The Grotta del Ninfeo is an artificial cavity in the rock of Temenite Hill (named after the Greek temenos, "sacred precinct") located in the Archaeological park of Neapolis in Syracuse.

Terrace of Temenite Hill 
The grotta is located near the highest part of the little rocky relief, on a rectangular terrace which verges on the Greek theatre and opens at the centre of a stone wall where a closed portico in the form of an "L" was once found. At the entrance there were statues dedicated to the Muses, three of which (dated to the 2nd century BC) are still preserved and are on display at the Museo archeologico regionale Paolo Orsi. The fountain is dedicated to the Ancient Greek cult of the nymphs, nature goddesses. The name nymphaeum for a monumental, decorated fountain derives from this.

The Syracusan nymphaeum is thought to have been the ancient location of the Mouseion (the sanctuary of the Muses), seat of the artistic guild, where the Syracusan actors gathered before descending into the theatre to put on comedies and tragedies in the time of Epicharmus and Aeschylus.

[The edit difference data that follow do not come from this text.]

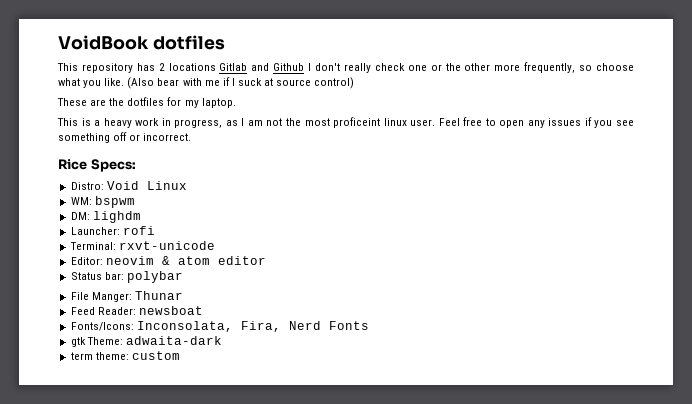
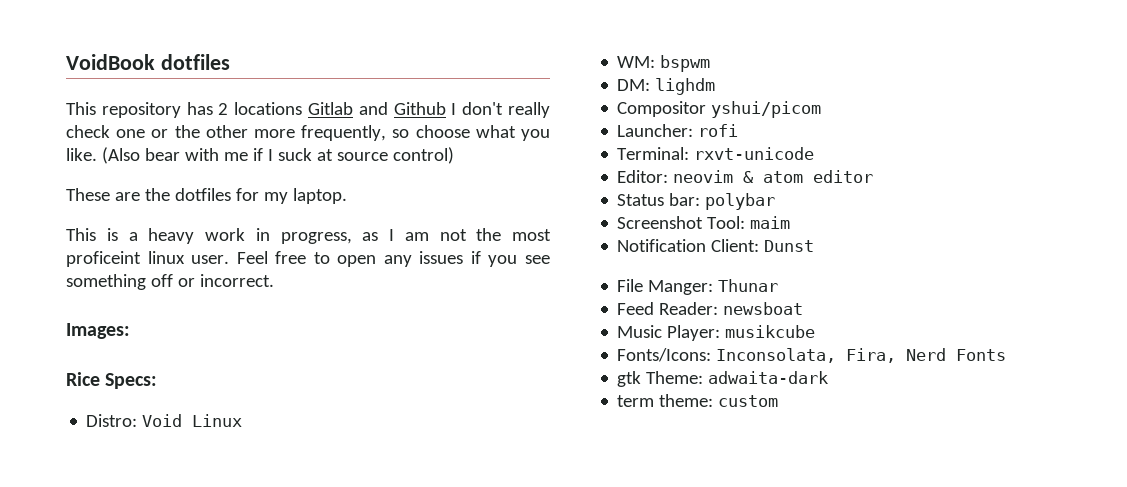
(192, 137) none -> [66,323,130,339] // Images:
(141, 217) none -> [617,101,822,118] // Compositor yshui/picom
(183, 277) none -> [617,216,791,229] [617,239,815,252] // Screenshot Tool: maim // Notification Client: Dunst
(203, 310) none -> [617,325,816,341] // Music Player: musikcube

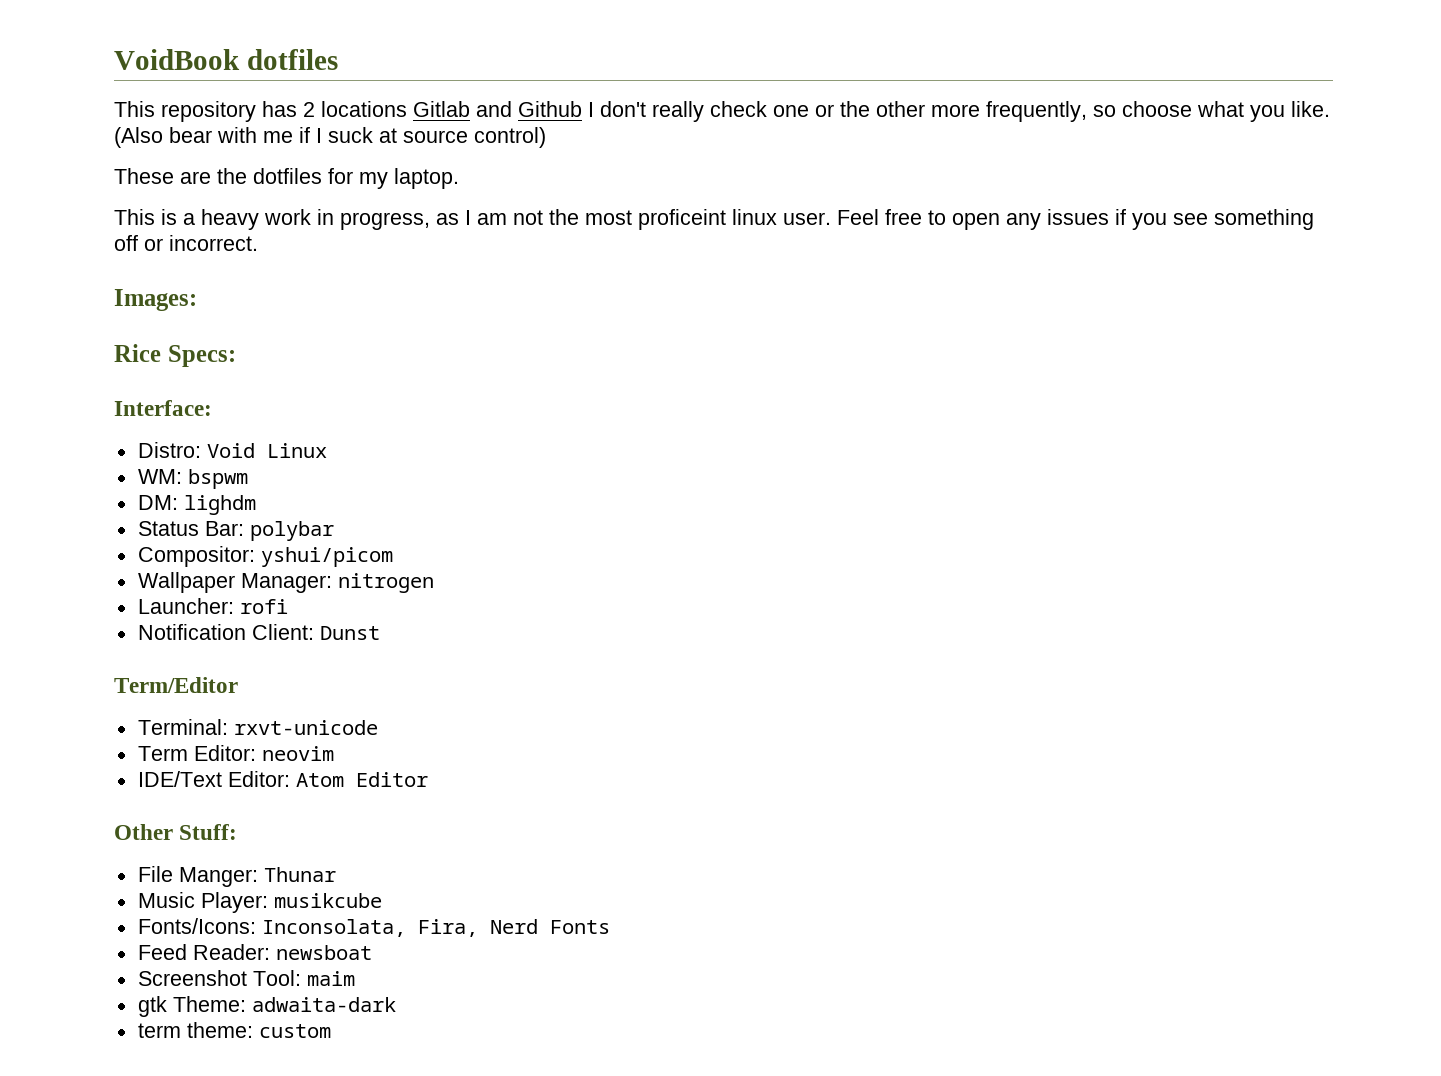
(158, 381) none -> [114,400,212,416] // Interface:
[617,101,822,118] [617,124,739,137] [617,147,815,160] [617,170,874,183] [617,193,776,210] [617,216,791,229] [617,239,815,252] Compositor yshui/picom // Launcher: rofi // Terminal: rxvt-unicode // Editor: neovim & atom editor // Status bar: polybar // Screenshot Tool: maim // Notification Client: Dunst -> [137,521,334,541] [137,546,393,567] [137,572,434,593] [137,598,288,614] [137,624,380,640] [114,677,238,693] [137,719,378,735] [137,745,334,761] [137,771,428,787] [114,824,238,840] Status Bar: polybar // Compositor: yshui/picom // Wallpaper Manager: nitrogen // Launcher: rofi // Notification Client: Dunst // Term/Editor // Terminal: rxvt-unicode // Term Editor: neovim // IDE/Text Editor: Atom Editor // Other Stuff:
[617,302,804,315] // Feed Reader: newsboat -> (336, 874) none
(1007, 355) none -> [137,944,372,960] [137,970,355,986] // Feed Reader: newsboat // Screenshot Tool: maim

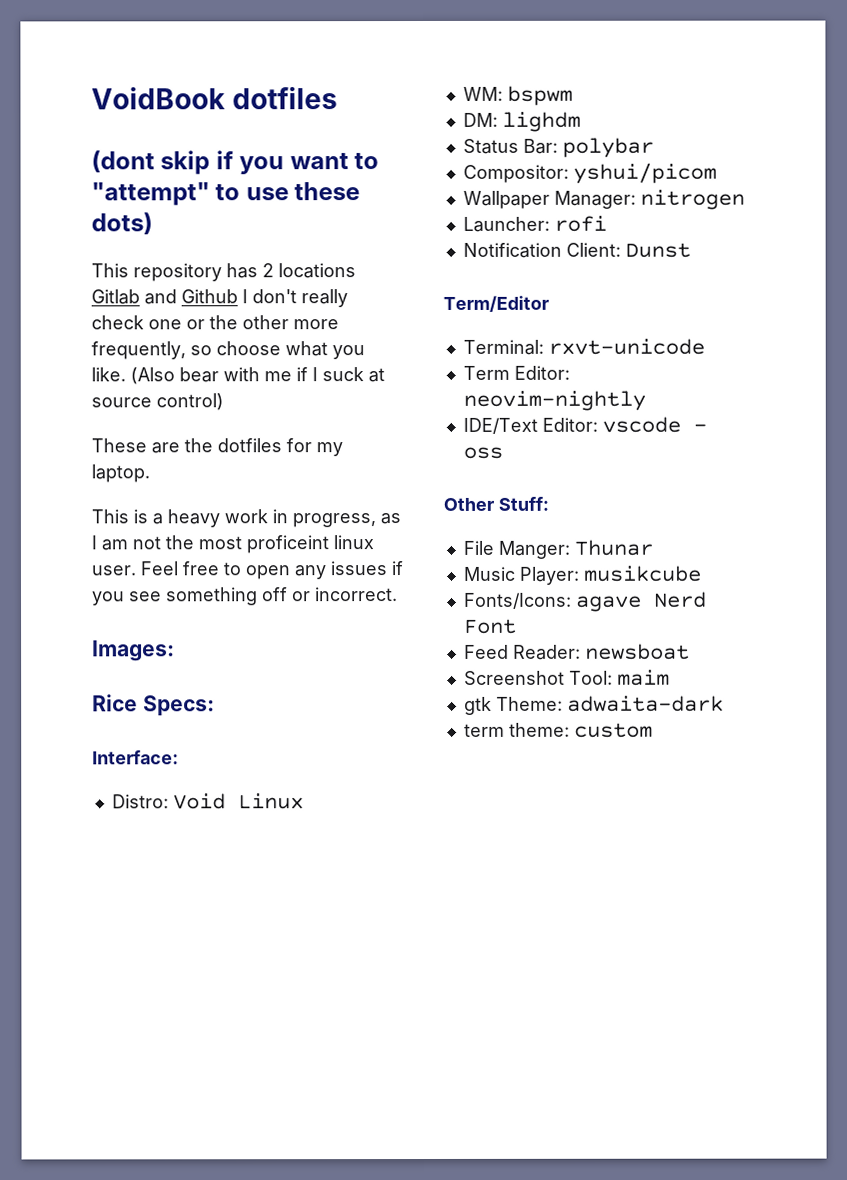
(338, 59) none -> [91,150,380,175] [91,182,361,206] [91,212,153,235] // (dont skip if you want to "attempt" to use these dots)
[261,746,334,761] neovim -> [462,390,646,411] neovim-nightly
[295,772,428,787] Atom Editor -> [601,416,707,433] [462,446,503,459] vscode - oss
[261,919,610,937] Inconsolata, Fira, Nerd Fonts -> [575,591,707,612] [463,618,517,634] agave Nerd Font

Regarding the Grotta del Ninfeo, the Syracusan Giuseppe Politi wrote in the nineteenth century:

The grotto has a vaulted ceiling and inside it there is a rectangular tub in which the water collects before cascading from a cavity located at the bottom of the rock wall. Next to the entrance, there are some votive aedicula which were used for hero cults (Pinakes). To the east of the Grotta del Ninfeo, the last watermill from the Spanish period remains visible even today. It took water from the grotta and redirected it into the theatre after using it to mill grain. From nymphaeum, one continues to the Via dei Sepolcri and from there to the summit of the hill, where there are other Graeco-Roman monuments. 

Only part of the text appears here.